Résumé de décision : Montréal (Ville de) c. Ghostine, EYB 2014-243856 (C.M., 1er octobre 2014)
Blogue juridique

Résumé de décision

Le défendeur est accusé d'avoir conduit un véhicule routier à une vitesse de 91 km/h dans une zone où la limite de vitesse est de 50 km/h. Cette infraction que l'on qualifie de «grand excès de vitesse» n'est pas contestée par le défendeur. Ce dernier, qui est «fellow» en neuroradiologie d'intervention, invoque une défense de nécessité. Il était de garde au moment des événements et répondait à un appel concernant une patiente qui souffrait d'une rupture d'anévrisme et dont l'état s'était détérioré.

Il y a trois exigences qui permettent de déterminer si la défense de nécessité peut être admise. Tout d'abord, il doit y avoir une situation urgente de danger imminent et évident. La deuxième exigence est qu'il n'y ait aucune solution raisonnable et légale autre que celle d'enfreindre la loi. La troisième exigence est qu'il y ait proportionnalité entre le mal infligé et le mal évité. La norme en vertu de laquelle ces exigences doivent être évaluées est claire. Pour les deux premières, il s'agit d'une norme objective modifiée, alors que pour la troisième, il s'agit d'une norme purement objective. Quant au fardeau de preuve, si l'accusé fournit suffisamment d'éléments de preuve pour soulever la question, il incombe à la poursuivante de contredire cette preuve hors de tout doute raisonnable. Pour que la défense de nécessité soit invoquée avec succès, le tribunal doit avoir un doute raisonnable sur les trois exigences préalablement identifiées.
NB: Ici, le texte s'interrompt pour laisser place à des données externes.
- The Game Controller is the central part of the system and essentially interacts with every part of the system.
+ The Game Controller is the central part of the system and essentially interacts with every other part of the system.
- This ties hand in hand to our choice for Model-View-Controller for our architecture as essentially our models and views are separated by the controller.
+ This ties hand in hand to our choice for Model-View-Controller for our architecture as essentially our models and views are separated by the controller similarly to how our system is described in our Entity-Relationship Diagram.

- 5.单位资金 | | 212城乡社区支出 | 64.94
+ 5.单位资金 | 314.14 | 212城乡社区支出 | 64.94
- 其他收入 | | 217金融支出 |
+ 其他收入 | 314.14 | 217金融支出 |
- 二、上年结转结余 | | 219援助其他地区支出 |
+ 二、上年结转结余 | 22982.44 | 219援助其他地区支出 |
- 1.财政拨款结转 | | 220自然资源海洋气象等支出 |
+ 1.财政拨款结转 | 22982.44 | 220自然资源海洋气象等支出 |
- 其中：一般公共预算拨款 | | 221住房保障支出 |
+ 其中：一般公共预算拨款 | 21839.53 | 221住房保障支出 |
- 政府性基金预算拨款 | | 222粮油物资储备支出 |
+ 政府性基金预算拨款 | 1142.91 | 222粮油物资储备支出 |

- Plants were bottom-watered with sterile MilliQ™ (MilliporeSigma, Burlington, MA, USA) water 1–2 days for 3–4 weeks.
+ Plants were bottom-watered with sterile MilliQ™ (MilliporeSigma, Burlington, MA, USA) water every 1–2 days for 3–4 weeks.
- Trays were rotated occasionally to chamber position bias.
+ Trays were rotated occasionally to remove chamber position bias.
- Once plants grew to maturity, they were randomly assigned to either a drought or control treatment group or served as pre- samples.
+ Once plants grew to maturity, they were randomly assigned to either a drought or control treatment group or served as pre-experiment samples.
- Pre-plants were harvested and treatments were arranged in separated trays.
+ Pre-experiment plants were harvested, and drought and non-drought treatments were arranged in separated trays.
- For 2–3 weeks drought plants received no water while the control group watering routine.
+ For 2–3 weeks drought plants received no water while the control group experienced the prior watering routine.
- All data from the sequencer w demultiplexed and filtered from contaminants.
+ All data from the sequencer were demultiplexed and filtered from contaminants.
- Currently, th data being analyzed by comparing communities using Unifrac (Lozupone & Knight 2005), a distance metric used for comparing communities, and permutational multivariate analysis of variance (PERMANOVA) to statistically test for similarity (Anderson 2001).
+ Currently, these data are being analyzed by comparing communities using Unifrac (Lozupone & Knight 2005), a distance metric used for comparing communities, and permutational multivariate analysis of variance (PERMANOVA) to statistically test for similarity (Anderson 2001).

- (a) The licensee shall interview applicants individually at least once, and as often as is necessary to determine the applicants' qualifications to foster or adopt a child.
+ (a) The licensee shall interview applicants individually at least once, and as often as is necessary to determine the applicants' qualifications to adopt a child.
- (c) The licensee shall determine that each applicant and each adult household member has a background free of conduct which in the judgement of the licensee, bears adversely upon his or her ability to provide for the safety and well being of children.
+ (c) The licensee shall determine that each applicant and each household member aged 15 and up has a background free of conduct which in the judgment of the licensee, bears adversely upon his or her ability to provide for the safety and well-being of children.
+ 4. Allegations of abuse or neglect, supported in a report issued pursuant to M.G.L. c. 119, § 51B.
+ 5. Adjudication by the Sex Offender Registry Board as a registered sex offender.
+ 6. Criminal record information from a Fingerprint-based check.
En l'espèce, il ne fait aucun doute que la complication survenue chez la patiente du défendeur est une condition médicale sérieuse qui nécessite des soins d'urgence. Le Tribunal est convaincu que le défendeur croyait sincèrement que sa patiente nécessitait des soins d'urgence et qu'elle faisait face à un danger imminent. Cette croyance sincère repose en outre sur des motifs raisonnables, soit la connaissance préalable de la condition de la patiente, en plus des informations obtenues du résident en neurochirurgie, par téléphone.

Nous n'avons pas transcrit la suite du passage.